Adding a property of type RedisTTL allows you to expire your objects.

public interface IExpires
{
    int Id { get; }
    RedisTTL TTL { get; }
    string Hello { get; set; }
}

[Test]
public void ExpirationTests()
{
    var expires = Store.Get<IExpires>(1);
    expires.Hello = "World";

    Assert.IsNull(expires.TTL.Get());
    Assert.IsNotNull(expires.Hello);

    expires.TTL.Set(DateTime.UtcNow);
    Assert.IsNull(expires.TTL.Get());
    Assert.IsNull(expires.Hello);

    expires.Hello = "World";
    expires.TTL.Set(DateTime.UtcNow.Date.AddDays(1));
    Assert.IsNotNull(expires.TTL.Get());
}

RolNameAttribute

One problem with storing objects in hashes the way Rol does is the overhead of type and property names. To put it ridiculously...

public interface IInterfaceThatIsOverlyDescribedByItsReallyRidiculouslyOverlyVerboseAndLongAndRedundantName
{
    int Id { get; }
    Async<string> StringPropertyThatIsOverlyDescribedByItsReallyRidiculouslyOverlyVerboseAndLongAndRedundantName { get; set; }
}

...interfaces like that will waste a goodly amount of valuable redis memory repeating those type and property names in every object's hash.

To mitigate the problem, you can use the RolName attribute to give Rol shorter names to use for those properties in redis.

[RolName("i")]
public interface IInterfaceThatIsOverlyDescribedByItsReallyRidiculouslyOverlyVerboseAndLongAndRedundantName
{
    int Id { get; }
	[RolName("s")]
    Async<string> StringPropertyThatIsOverlyDescribedByItsReallyRidiculouslyOverlyVerboseAndLongAndRedundantName { get; set; }
}

Shoot Yourself In The Foot Warning: Rol's gonna do what you tell it. So if you tell Rol to do something like this...

public interface IStuff 
{
    int Id { get; }
    
    [RolName("HAHA")]
    int StuffInt { get; set; }
    
    DateTime HAHA { get; set; }
}

...Rol will faithfully follow you into oblivion, no questions asked.

CompactStorageAttribute

If your interface type has an integer Id you can take advantage of massive memory savings (at the cost of lost readability of/interactibility with the keyspace by humans) on fixed size properties by marking them with the [CompactStorage] attribute.

public interface IWantSomeMemorySavings
{
    int Id { get; }
    int RegularIntProperty { get; set; }
    
    [CompactStorage] 
    int CompactIntProperty { get; set; }
}

By default Rol stores your interface types in Hashes, with property names as the fields, and property values as the values in the hash. This incurs a lot of overhead because we must repeat property names in every object's hash.

Using the [CompactStorage] attribute on a fixed size property tells Rol to store values for that property for all instances of that interface in a single IRedisArray<TProperty> indexed by Id.
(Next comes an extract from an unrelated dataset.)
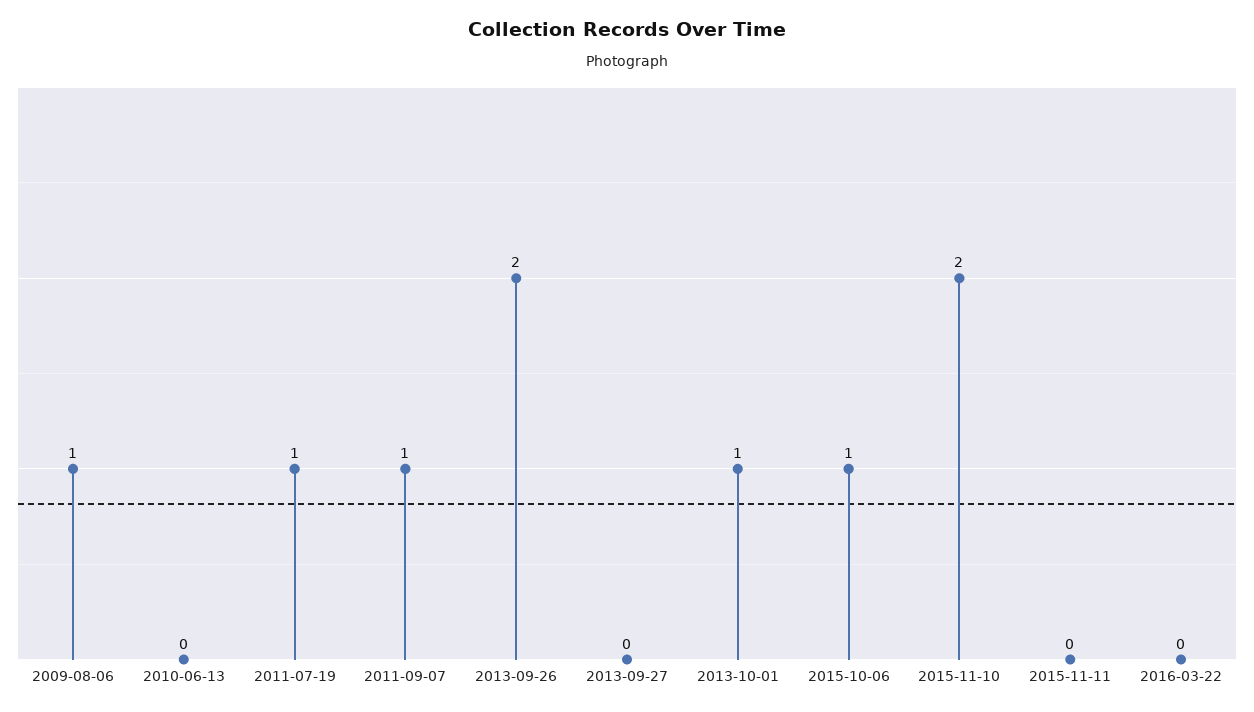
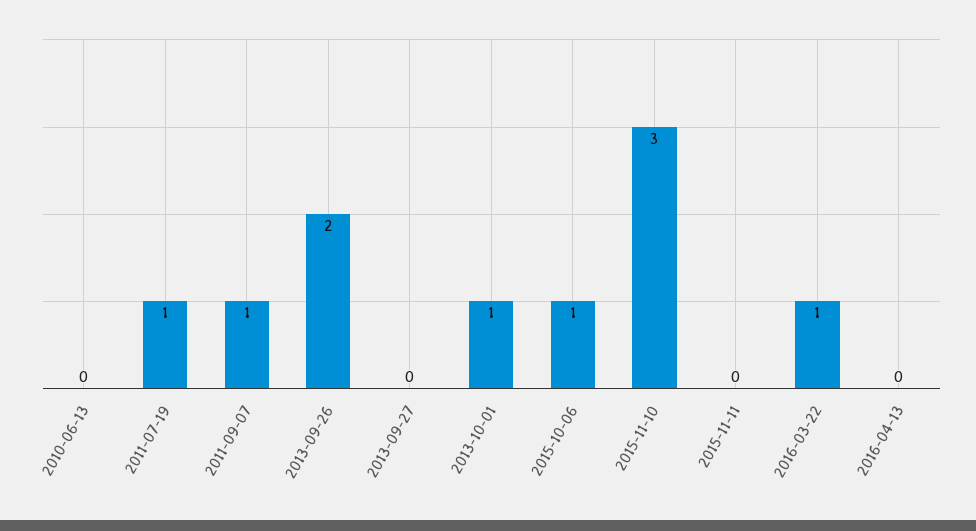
2009-08-06: 1 -> none
2015-11-10: 2 -> 3
2016-03-22: 0 -> 1
2016-04-13: none -> 0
This eliminates the duplication of property names and saves scads of memory.

Equality

A fun constraint in C# is that the only way for instances of interfaces to be considered equal is if they're the same object. Equality is important. You need equality to work for things to work like you want with Generic Collections and in other places.

Rol makes equality work the only way it can, by guaranteeing you only get the same instance of an object per Type/Id combination. It does this by caching instances of objects forever.

Note for the future: Infinitely growing caches is bad, especially if you don't need them, but I really like Equality working. I'm going to add an attribute to turn off the caching if you don't need it for certain types (so you can opt in to memory-savings/broken equality if you want), but by default it will be on for sanity.

You made it all the way down here! Well done!

More to come. Until then, enjoy yourself a tasty beverage and thank you for reading.